Front-end code change data
Start of Block

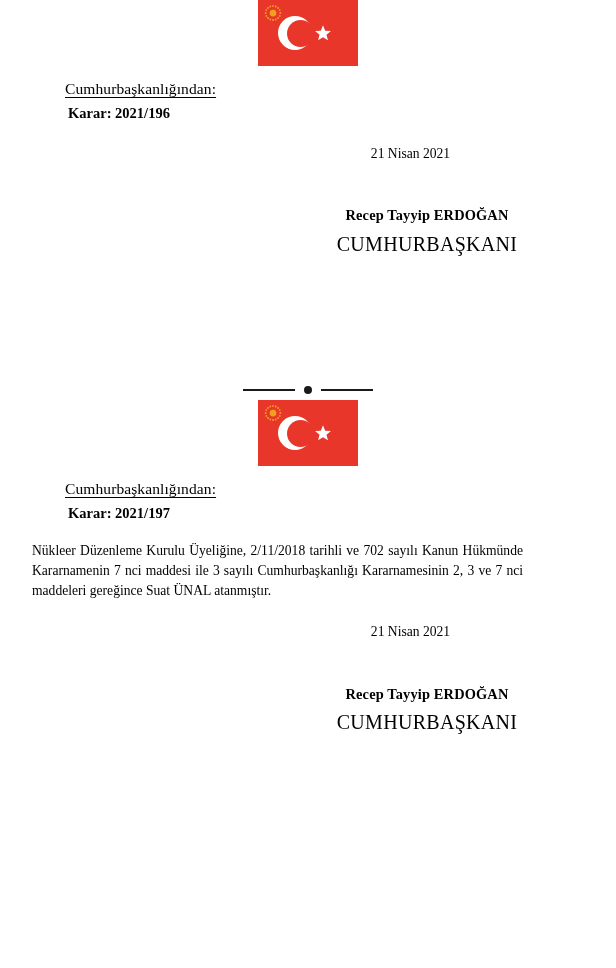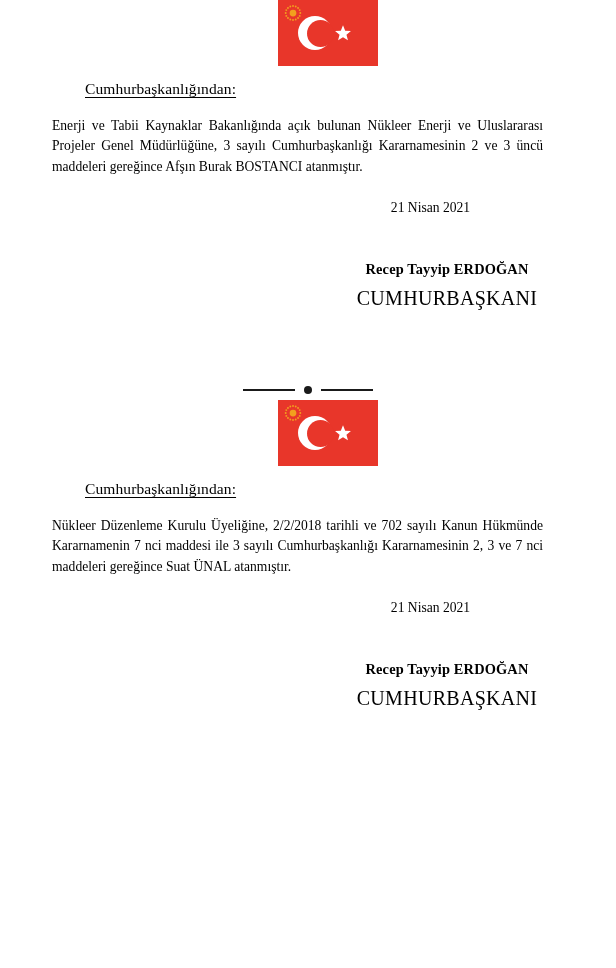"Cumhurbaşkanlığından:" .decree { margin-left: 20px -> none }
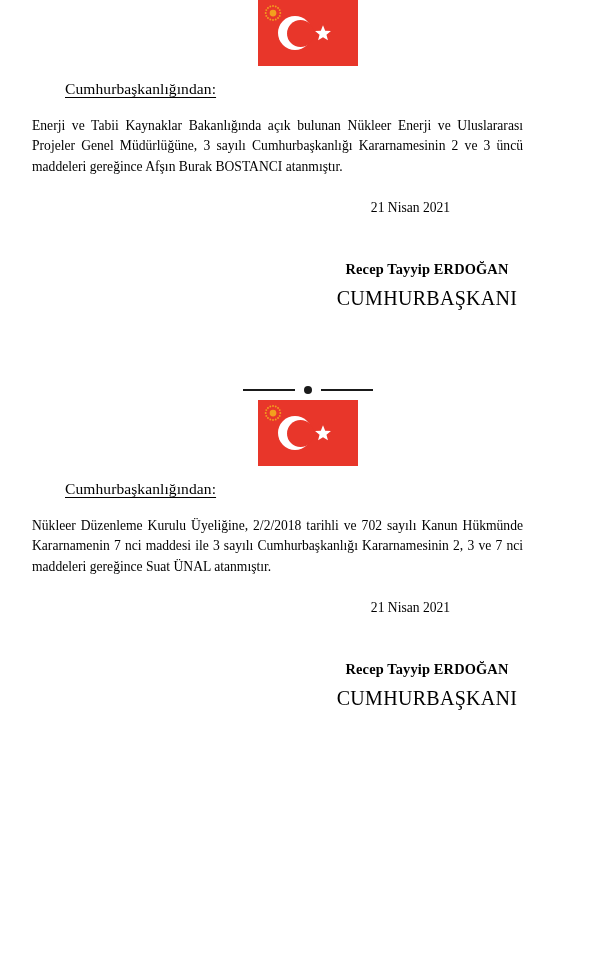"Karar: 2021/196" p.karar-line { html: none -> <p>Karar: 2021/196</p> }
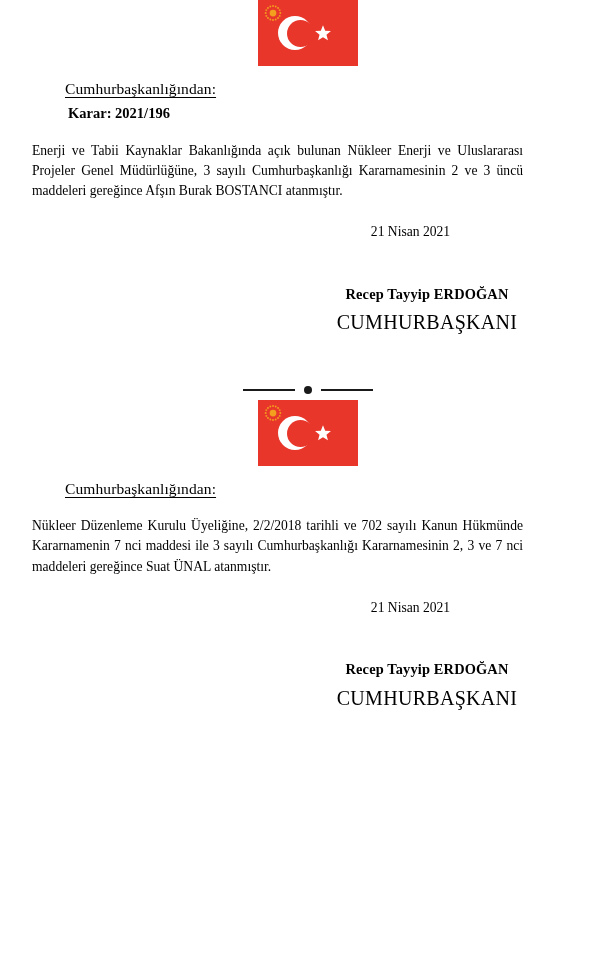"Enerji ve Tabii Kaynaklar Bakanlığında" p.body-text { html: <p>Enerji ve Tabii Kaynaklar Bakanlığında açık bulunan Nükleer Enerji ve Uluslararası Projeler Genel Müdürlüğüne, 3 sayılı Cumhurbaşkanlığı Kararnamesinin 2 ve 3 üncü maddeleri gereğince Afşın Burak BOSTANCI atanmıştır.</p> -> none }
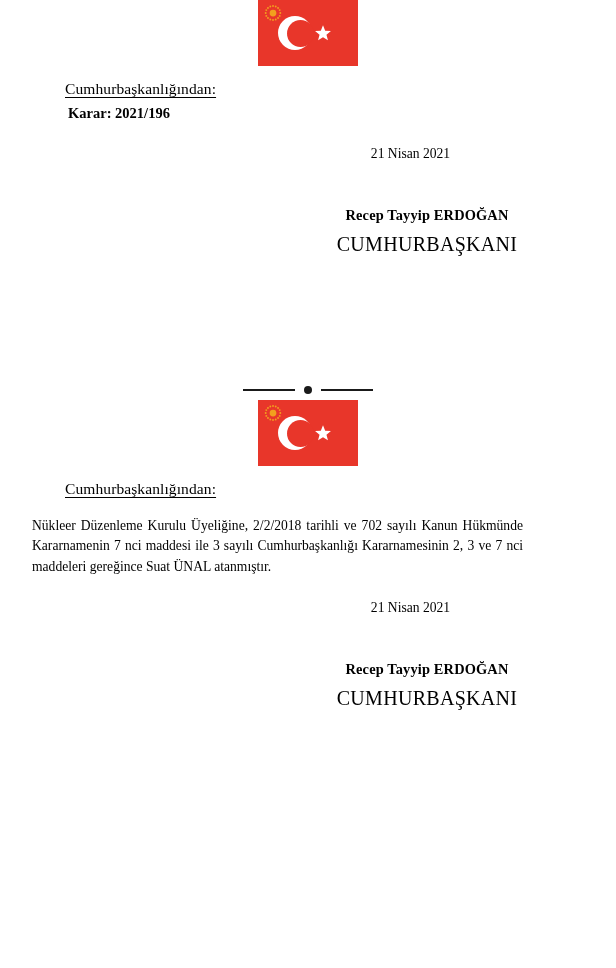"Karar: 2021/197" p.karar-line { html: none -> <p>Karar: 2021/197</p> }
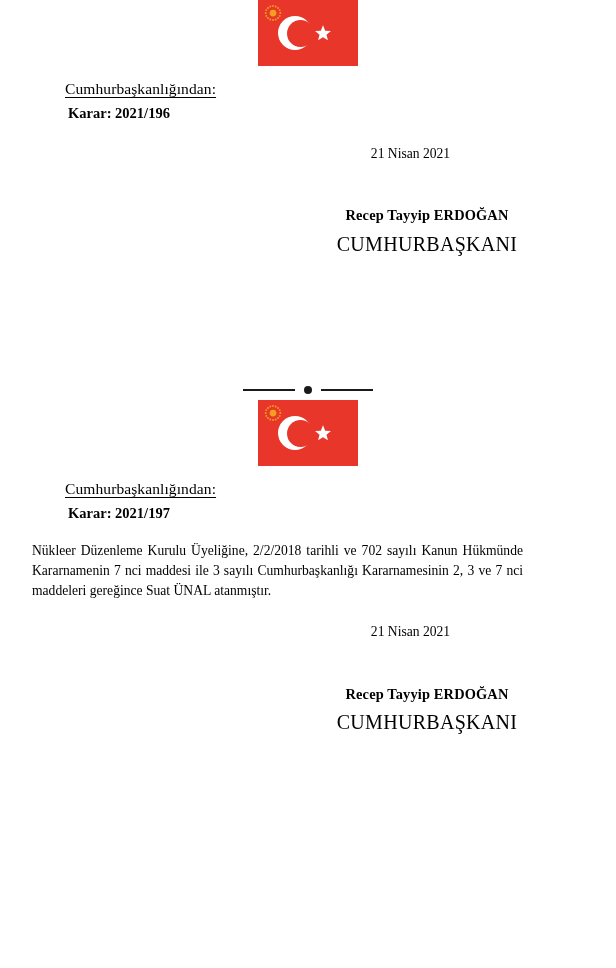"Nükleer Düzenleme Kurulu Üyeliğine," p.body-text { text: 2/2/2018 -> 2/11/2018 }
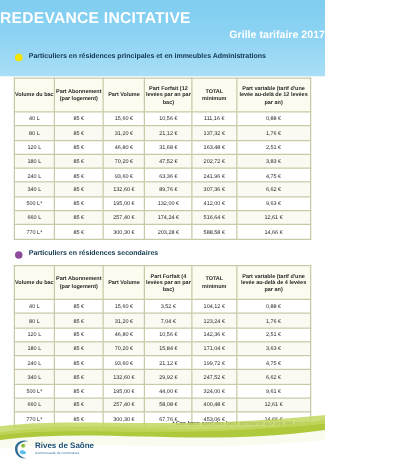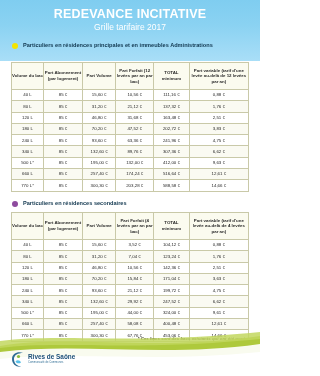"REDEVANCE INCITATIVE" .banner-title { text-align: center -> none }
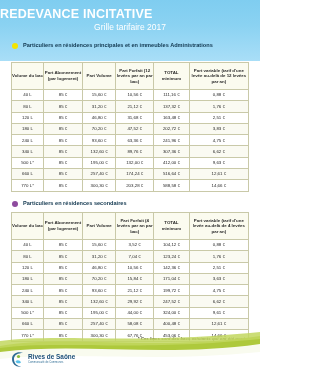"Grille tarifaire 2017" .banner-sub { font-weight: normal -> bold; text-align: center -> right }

End of Block

- **TASK STATEMENT**: From the records above, output only the lines starting at the one containing "-> <p>Karar: 2021/196</p>" and ending at the one containing "-> <p>Karar: 2021/197</p>", word for word. Pictures stay out.

- **REPLY TO THE EXERCISE**:
"Karar: 2021/196" p.karar-line { html: none -> <p>Karar: 2021/196</p> }
"Enerji ve Tabii Kaynaklar Bakanlığında" p.body-text { html: <p>Enerji ve Tabii Kaynaklar Bakanlığında açık bulunan Nükleer Enerji ve Uluslararası Projeler Genel Müdürlüğüne, 3 sayılı Cumhurbaşkanlığı Kararnamesinin 2 ve 3 üncü maddeleri gereğince Afşın Burak BOSTANCI atanmıştır.</p> -> none }
"Karar: 2021/197" p.karar-line { html: none -> <p>Karar: 2021/197</p> }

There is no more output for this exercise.